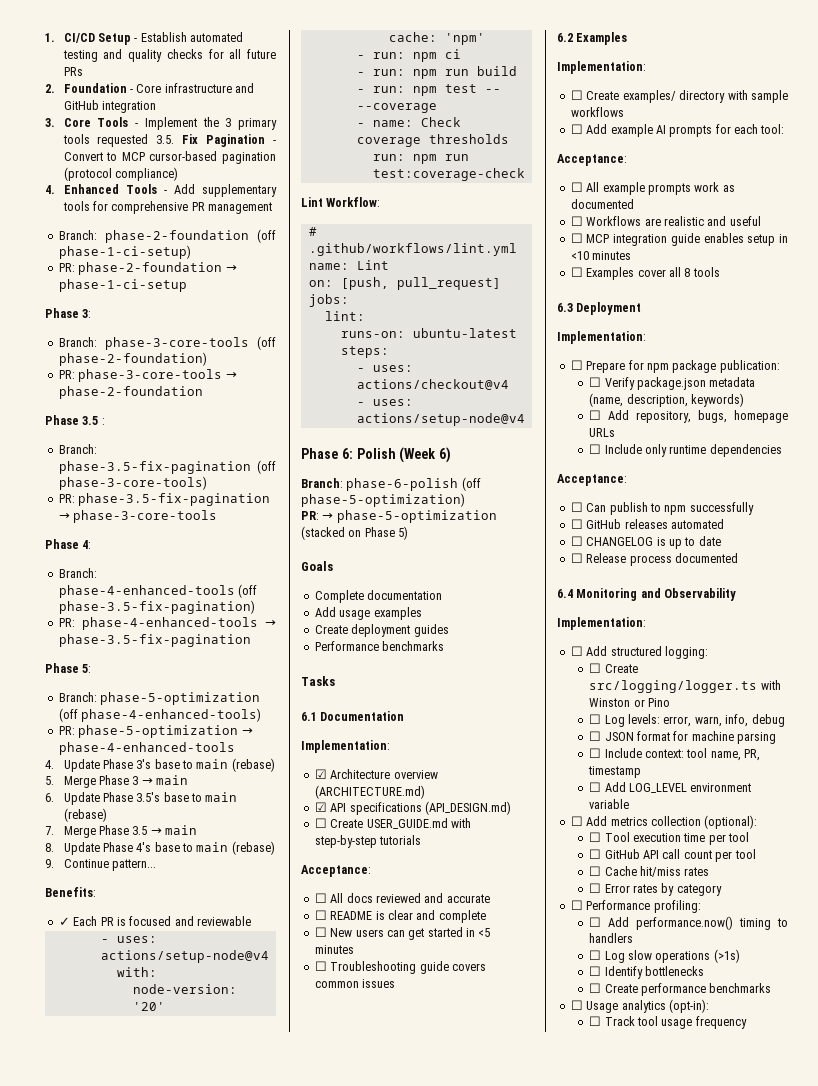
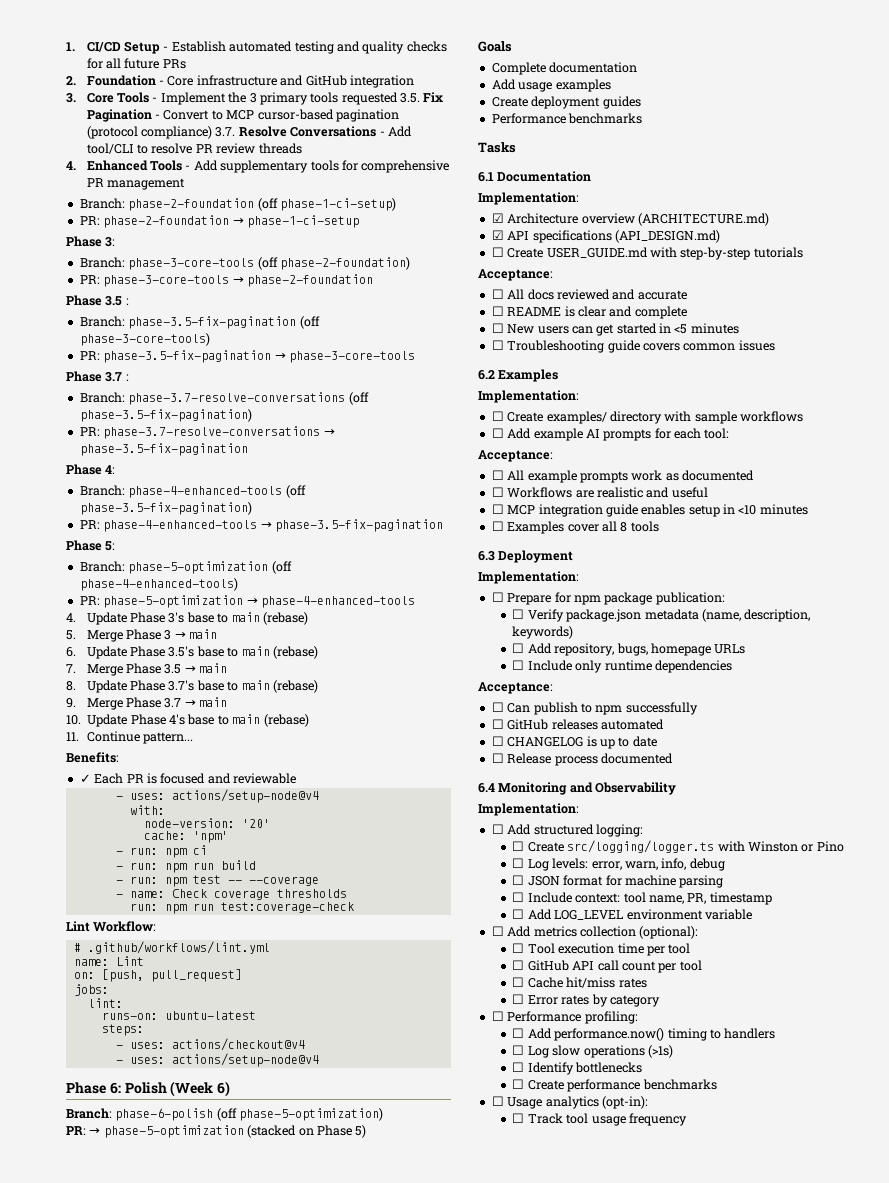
- 3. Core Tools - Implement the 3 primary tools requested 3.5. Fix Pagination - Convert to MCP cursor-based pagination (protocol compliance)
+ 3. Core Tools - Implement the 3 primary tools requested 3.5. Fix Pagination - Convert to MCP cursor-based pagination (protocol compliance) 3.7. Resolve Conversations - Add tool/CLI to resolve PR review threads
+ Phase 3.7 :
+ Branch: phase-3.7-resolve-conversations (off phase-3.5-fix-pagination)
+ PR: phase-3.7-resolve-conversations → phase-3.5-fix-pagination
- 8. Update Phase 4's base to main (rebase)
+ 8. Update Phase 3.7's base to main (rebase)
+ 9. Merge Phase 3.7 → main
+ 10. Update Phase 4's base to main (rebase)
- 9. Continue pattern...
+ 11. Continue pattern...

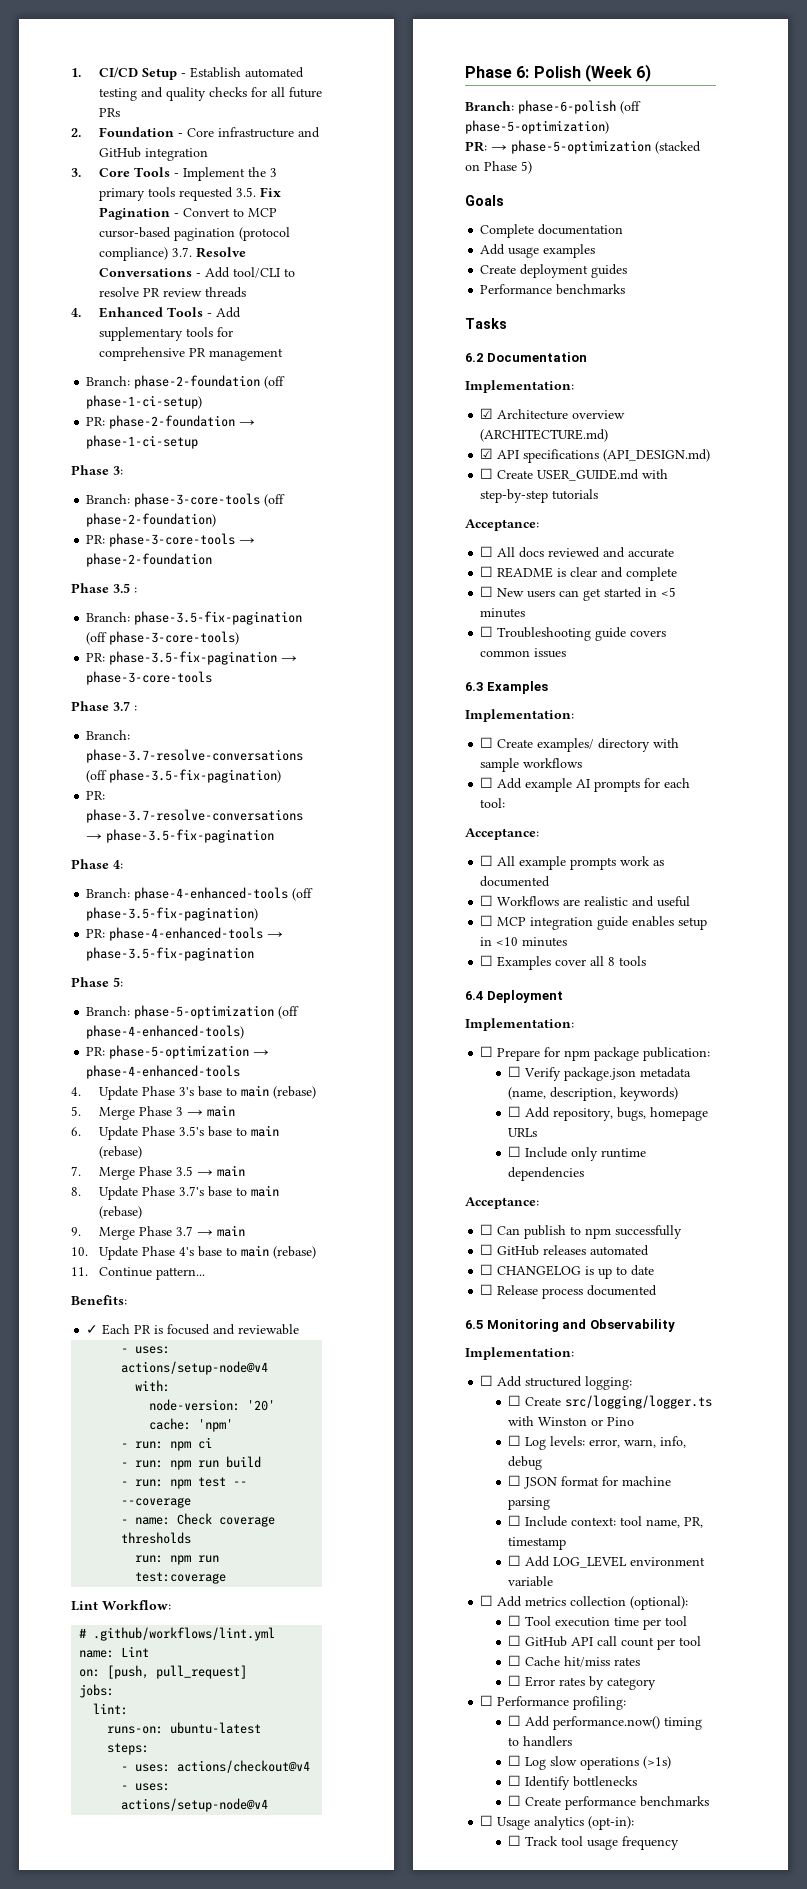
- run: npm run test:coverage-check
+ run: npm run test:coverage
- 6.1 Documentation
+ 6.2 Documentation
- 6.2 Examples
+ 6.3 Examples
- 6.3 Deployment
+ 6.4 Deployment
- 6.4 Monitoring and Observability
+ 6.5 Monitoring and Observability

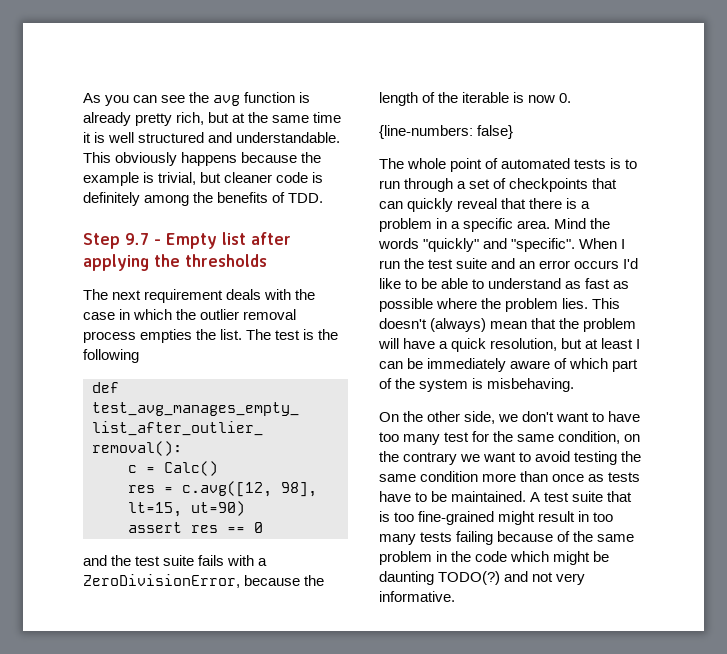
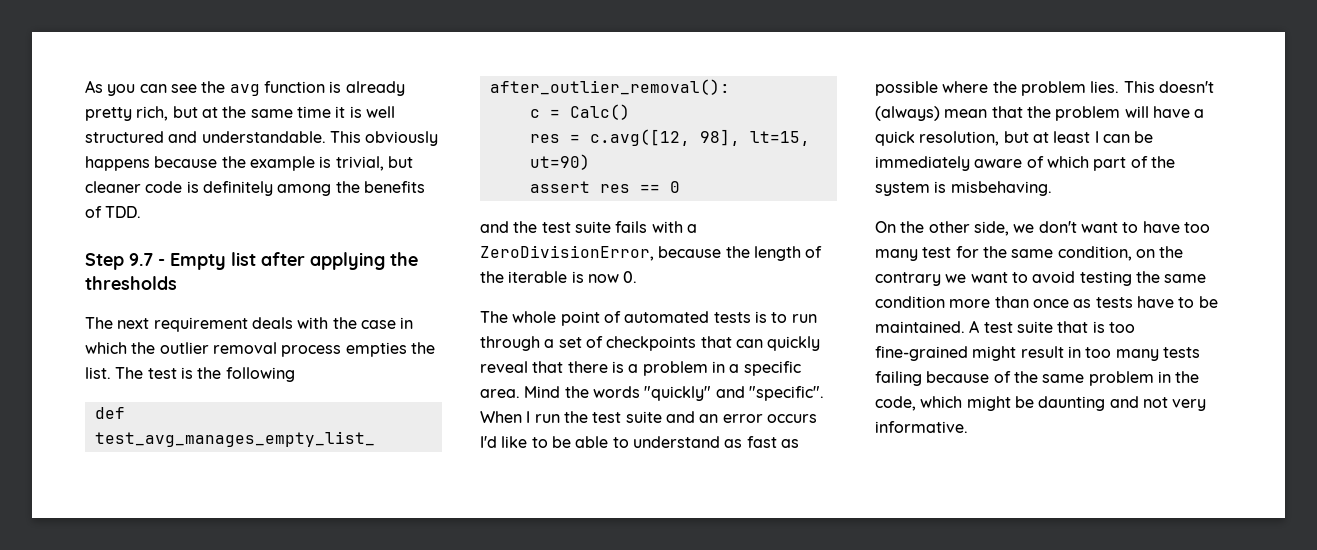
- {line-numbers: false}
- A test suite that is too fine-grained might result in too many tests failing because of the same problem in the code which might be daunting TODO(?) and not very informative.
+ A test suite that is too fine-grained might result in too many tests failing because of the same problem in the code, which might be daunting and not very informative.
-=-=-=-=-
● **Problem requirements**: Transcribe every record above exactly as written, leaving out any pictures.

● **Answer for the task**:
- 3. Core Tools - Implement the 3 primary tools requested 3.5. Fix Pagination - Convert to MCP cursor-based pagination (protocol compliance)
+ 3. Core Tools - Implement the 3 primary tools requested 3.5. Fix Pagination - Convert to MCP cursor-based pagination (protocol compliance) 3.7. Resolve Conversations - Add tool/CLI to resolve PR review threads
+ Phase 3.7 :
+ Branch: phase-3.7-resolve-conversations (off phase-3.5-fix-pagination)
+ PR: phase-3.7-resolve-conversations → phase-3.5-fix-pagination
- 8. Update Phase 4's base to main (rebase)
+ 8. Update Phase 3.7's base to main (rebase)
+ 9. Merge Phase 3.7 → main
+ 10. Update Phase 4's base to main (rebase)
- 9. Continue pattern...
+ 11. Continue pattern...

- run: npm run test:coverage-check
+ run: npm run test:coverage
- 6.1 Documentation
+ 6.2 Documentation
- 6.2 Examples
+ 6.3 Examples
- 6.3 Deployment
+ 6.4 Deployment
- 6.4 Monitoring and Observability
+ 6.5 Monitoring and Observability

- {line-numbers: false}
- A test suite that is too fine-grained might result in too many tests failing because of the same problem in the code which might be daunting TODO(?) and not very informative.
+ A test suite that is too fine-grained might result in too many tests failing because of the same problem in the code, which might be daunting and not very informative.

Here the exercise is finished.